* [What this task involves]: Repeat only the stretch of lines below that runs from the line with "- Learning Haskell - part 2" through the line with "- Lambda functions", unaltered.

* [Material provided]:
Start of Block
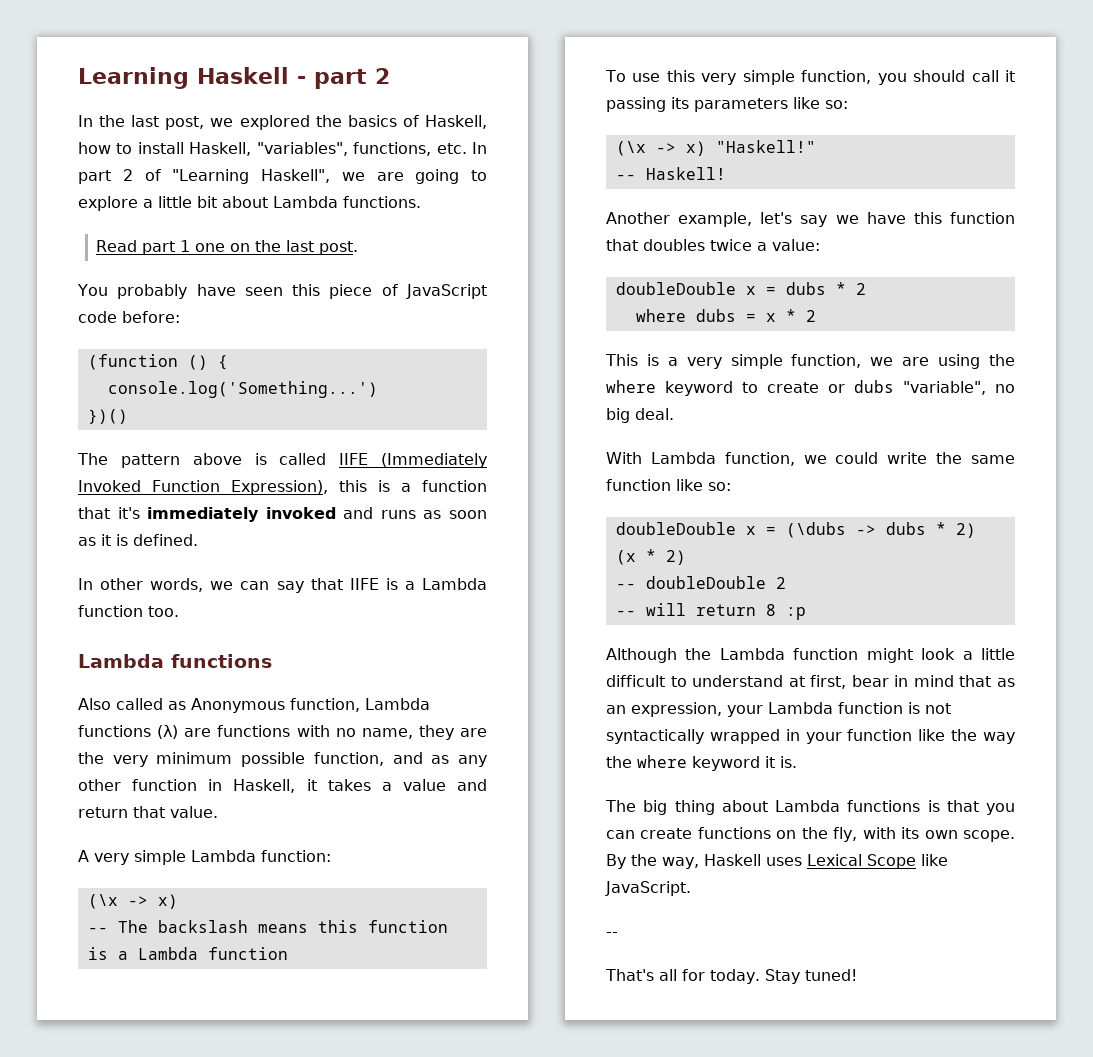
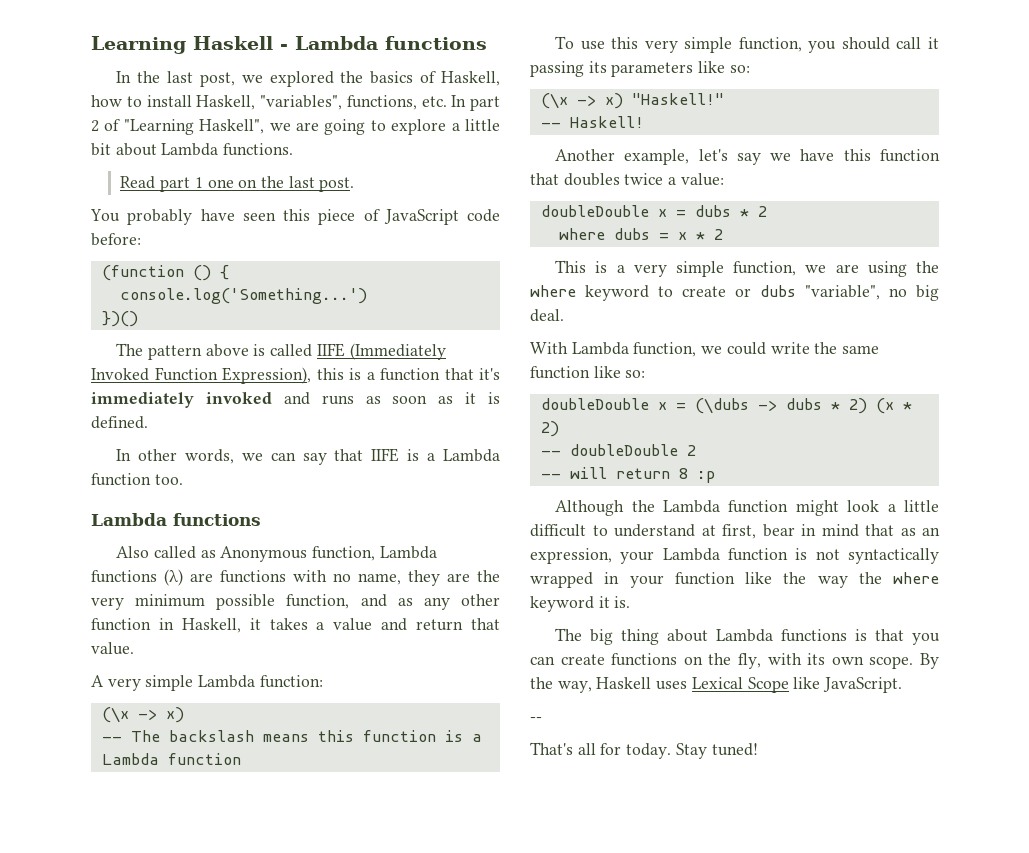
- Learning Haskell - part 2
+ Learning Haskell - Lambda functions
End of Block
Start of Block
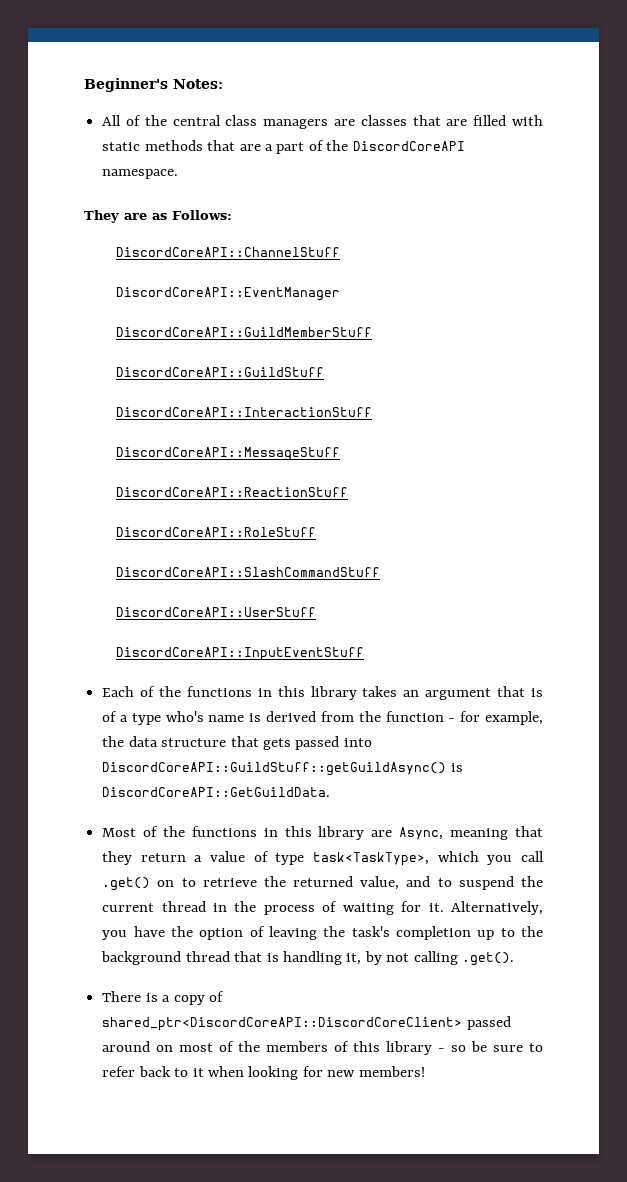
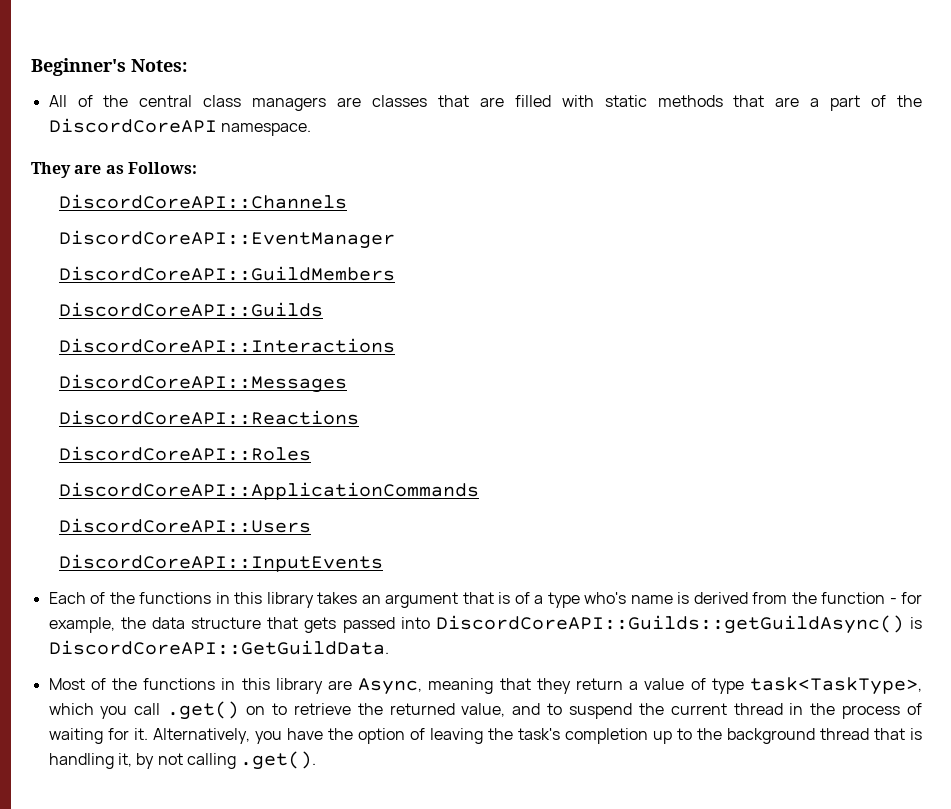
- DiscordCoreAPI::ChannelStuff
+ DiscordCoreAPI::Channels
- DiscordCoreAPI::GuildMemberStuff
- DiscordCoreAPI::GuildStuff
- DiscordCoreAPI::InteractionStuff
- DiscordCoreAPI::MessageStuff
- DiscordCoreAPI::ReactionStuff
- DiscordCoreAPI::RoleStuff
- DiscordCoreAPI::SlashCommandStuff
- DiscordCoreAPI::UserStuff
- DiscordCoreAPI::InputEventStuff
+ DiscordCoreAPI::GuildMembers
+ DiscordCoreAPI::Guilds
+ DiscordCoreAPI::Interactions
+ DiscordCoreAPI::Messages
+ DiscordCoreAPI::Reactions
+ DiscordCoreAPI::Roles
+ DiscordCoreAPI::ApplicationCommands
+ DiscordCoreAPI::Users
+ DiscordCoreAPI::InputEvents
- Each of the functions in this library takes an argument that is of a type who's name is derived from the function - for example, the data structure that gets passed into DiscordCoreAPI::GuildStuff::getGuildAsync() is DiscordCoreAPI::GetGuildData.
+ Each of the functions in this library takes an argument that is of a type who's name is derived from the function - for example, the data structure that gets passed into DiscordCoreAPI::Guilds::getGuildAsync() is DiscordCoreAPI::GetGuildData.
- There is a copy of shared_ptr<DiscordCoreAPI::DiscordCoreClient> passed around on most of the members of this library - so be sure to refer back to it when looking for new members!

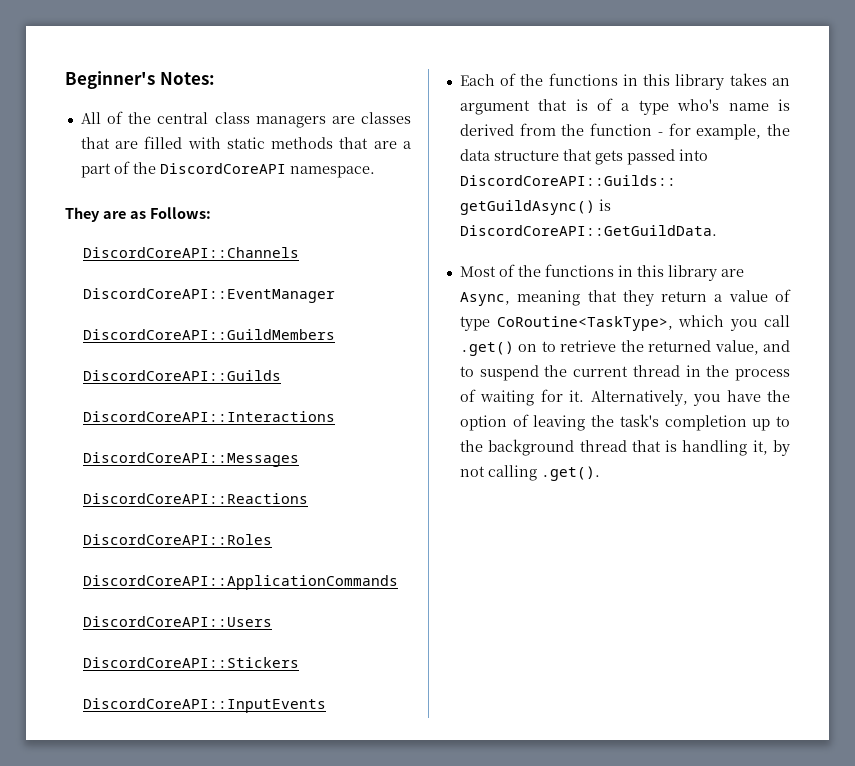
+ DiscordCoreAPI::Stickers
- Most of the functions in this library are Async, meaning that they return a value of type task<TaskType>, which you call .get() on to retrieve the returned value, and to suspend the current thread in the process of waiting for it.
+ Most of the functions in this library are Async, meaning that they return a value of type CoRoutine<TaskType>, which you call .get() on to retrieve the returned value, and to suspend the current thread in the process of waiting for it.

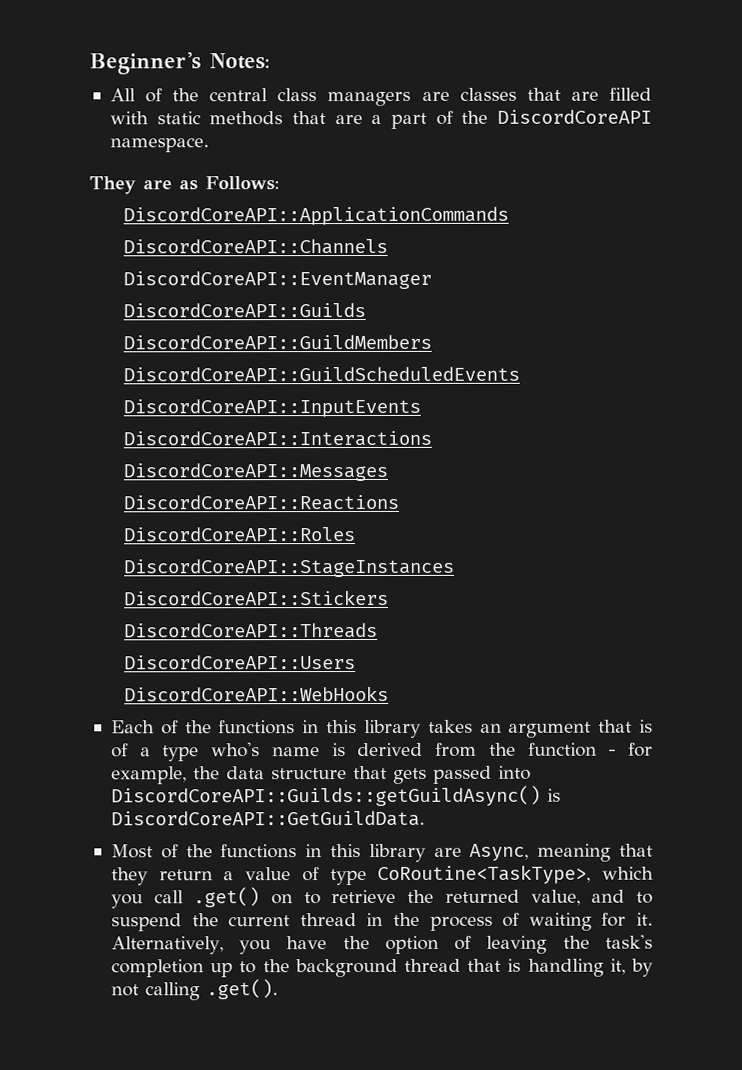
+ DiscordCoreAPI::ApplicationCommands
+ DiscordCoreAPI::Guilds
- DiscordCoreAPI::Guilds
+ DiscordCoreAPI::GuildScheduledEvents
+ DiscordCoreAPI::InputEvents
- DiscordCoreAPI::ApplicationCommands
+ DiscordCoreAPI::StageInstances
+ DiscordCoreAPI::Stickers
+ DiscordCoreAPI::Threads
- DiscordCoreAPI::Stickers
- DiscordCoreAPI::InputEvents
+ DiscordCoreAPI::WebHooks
End of Block
* [Response below]:
- Learning Haskell - part 2
+ Learning Haskell - Lambda functions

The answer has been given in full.